═══ DATA LISTING
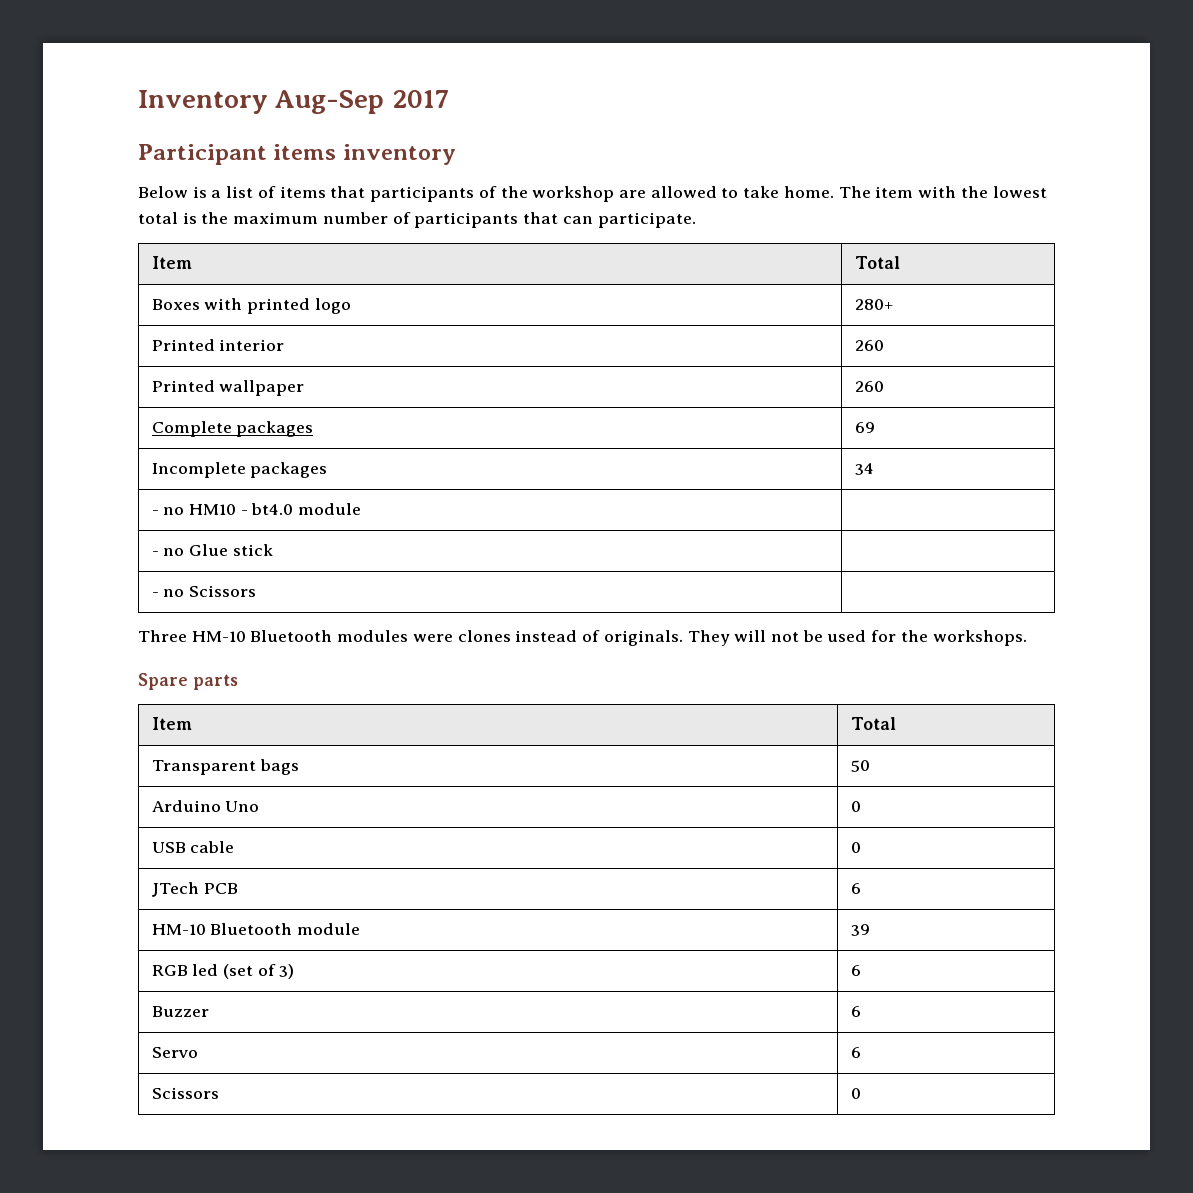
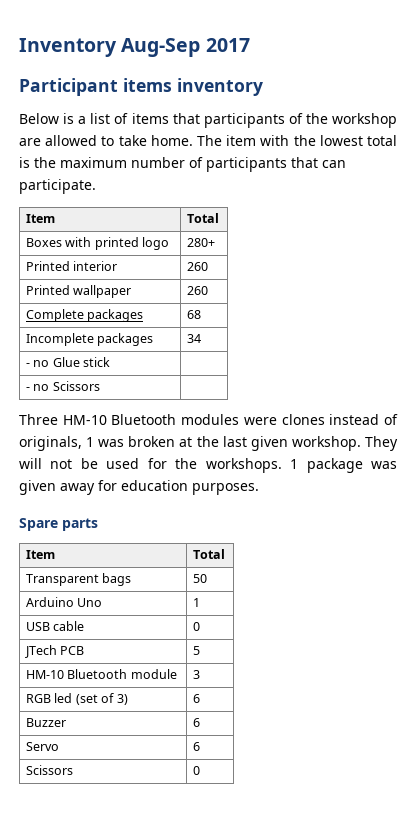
[854,422,875,433] 69 -> [187,310,202,319] 68
[151,503,362,515] // - no HM10 - bt4.0 module | -> (202, 338) none
[603,630,683,646] originals. -> [19,436,361,451] originals, 1 was broken at the last given workshop.
(1027, 638) none -> [290,458,398,473] [19,480,259,495] 1 package was given away for education purposes.
[850,801,861,812] 0 -> [193,598,201,607] 1
[850,883,861,894] 6 -> [193,646,201,655] 5
[850,924,870,936] 39 -> [193,670,201,679] 3

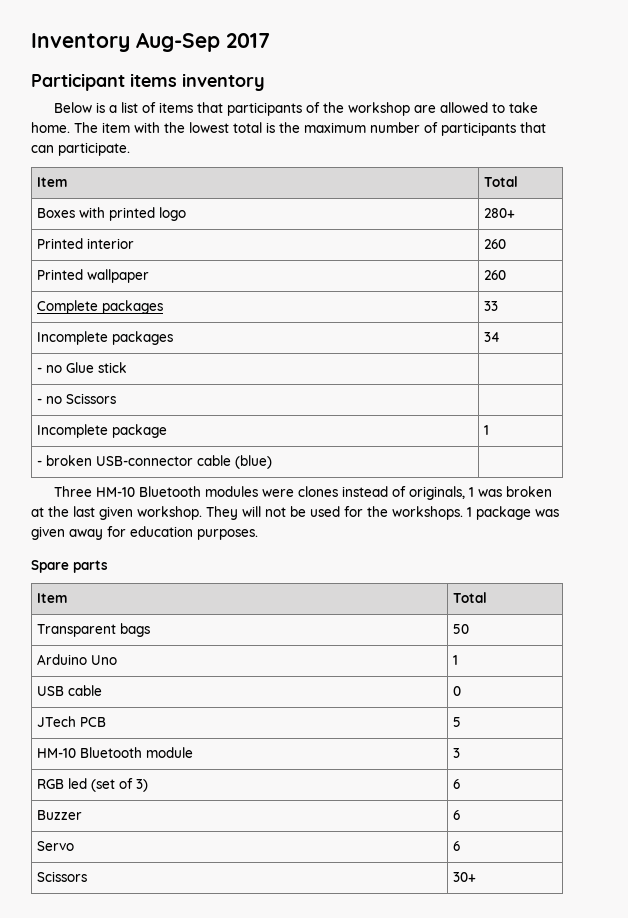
[187,310,202,319] 68 -> [484,301,499,311] 33
(100, 386) none -> [37,424,168,438] [484,425,490,435] [37,455,273,469] // Incomplete package | 1 // - broken USB-connector cable (blue) |
[193,766,201,775] 0 -> [453,872,477,882] 30+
══════
AIM OF THE TASK:
Find the line containing "(100, 386) none" in the data above. Please transcribe it and every line after it, exactly.

TASK RESPONSE:
(100, 386) none -> [37,424,168,438] [484,425,490,435] [37,455,273,469] // Incomplete package | 1 // - broken USB-connector cable (blue) |
[193,766,201,775] 0 -> [453,872,477,882] 30+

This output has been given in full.